Vereinbarkeit nationaler Gesetze eines Mitgliedstaates über den Verlust der Staatsangehörigkeit mit dem Unionsrecht: 

Ein Gesetz wie in den Niederlanden, das den Verlust der niederländischen Staatsangehörigkeit bei doppelter Staatsangehörigkeit und einer Abwesenheit vom Gebiet der Europäischen Union von mehr als zehn Jahren vorsieht, ist mit Unionsrecht vereinbar, zumindest wenn die Möglichkeit einer Wiederherstellung der niederländischen Staatsangehörigkeit/Unionsbürgerschaft besteht.

(Leitsätze der Redaktion)

Schlagwörter: Staatsangehörigkeit, Verlust der Staatsangehörigkeit, Entziehung der Staatsangehörigkeit, Unionsbürgerschaft, Unionsrecht, Ermessen, doppelte Staatsangehörigkeit, M. G. Tjebbes, Niederlande
Normen: AEUV Art. 20, GR-Charta Art. 7,
Auszüge:

[...]

39 Unter diesen Umständen verbietet es das Unionsrecht grundsätzlich nicht, dass in Situationen wie den von Art. 15 Abs. 1 Buchst. c RWN und Art. 16 Abs. 1 Buchst. d RWN erfassten ein Mitgliedstaat aus Gründen des Allgemeininteresses den Verlust der Staatsangehörigkeit vorsieht, auch wenn dieser Verlust für die betreffende Person den Verlust ihres Unionsbürgerstatus nach sich zieht.

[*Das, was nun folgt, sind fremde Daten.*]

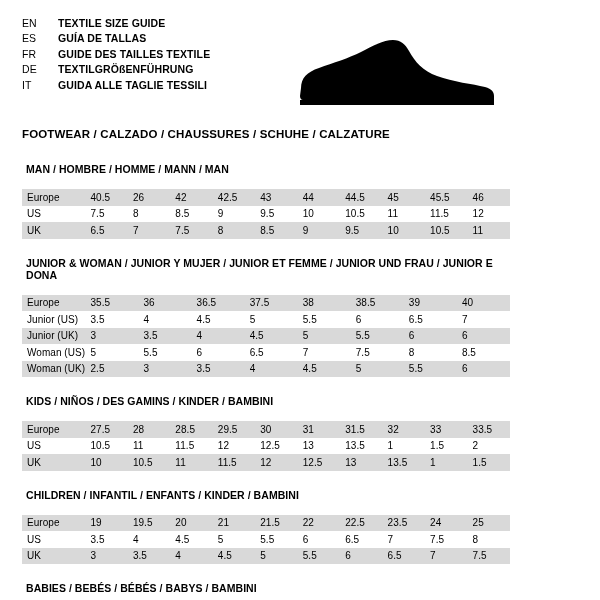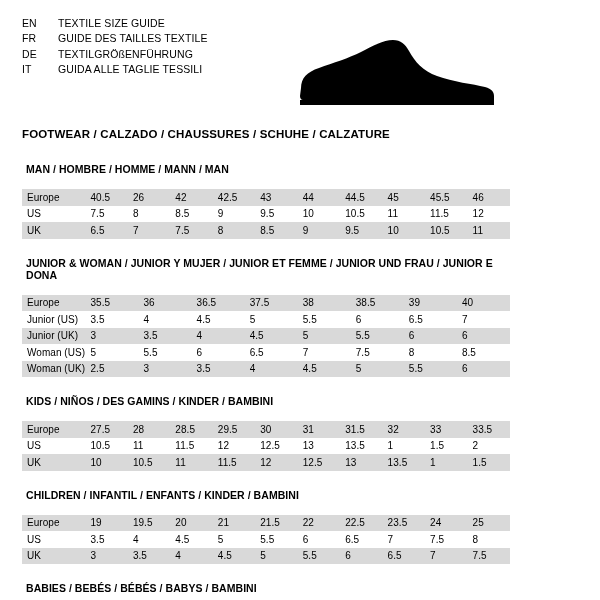"TEXTILE SIZE GUIDE" .lang-title { font-weight: normal -> bold }
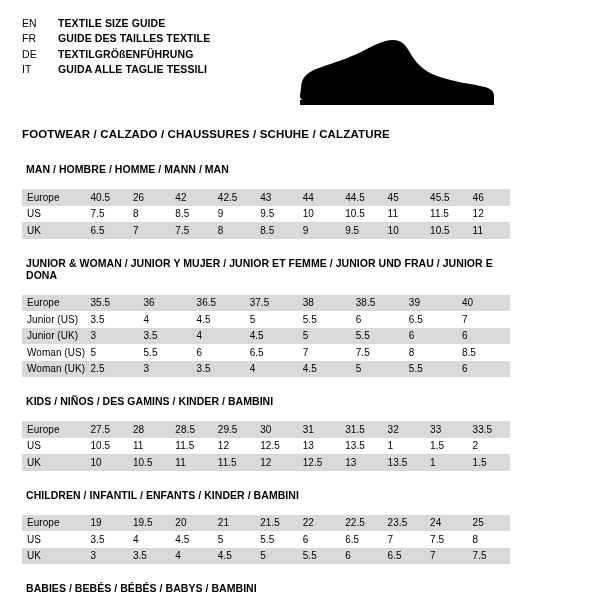"ES" div.lang-row { html: none -> <div> <span>ES</span> <span>GUÍA DE TALLAS</span> </div> }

40 Es ist jedoch Sache der zuständigen nationalen Behörden und der nationalen Gerichte, zu prüfen, ob mit dem Verlust der Staatsangehörigkeit des betreffenden Mitgliedstaats, wenn er zum Verlust des Unionsbürgerstatus und der damit verbundenen Rechte führt, hinsichtlich seiner Auswirkungen auf die unionsrechtliche Stellung des Betroffenen und gegebenenfalls seiner Familienangehörigen, der Grundsatz der Verhältnismäßigkeit gewahrt wird (vgl. in diesem Sinne Urteil vom 2. März 2010, Rottmann, C-135/08, EU:C:2010:104, Rn. 55 und 56).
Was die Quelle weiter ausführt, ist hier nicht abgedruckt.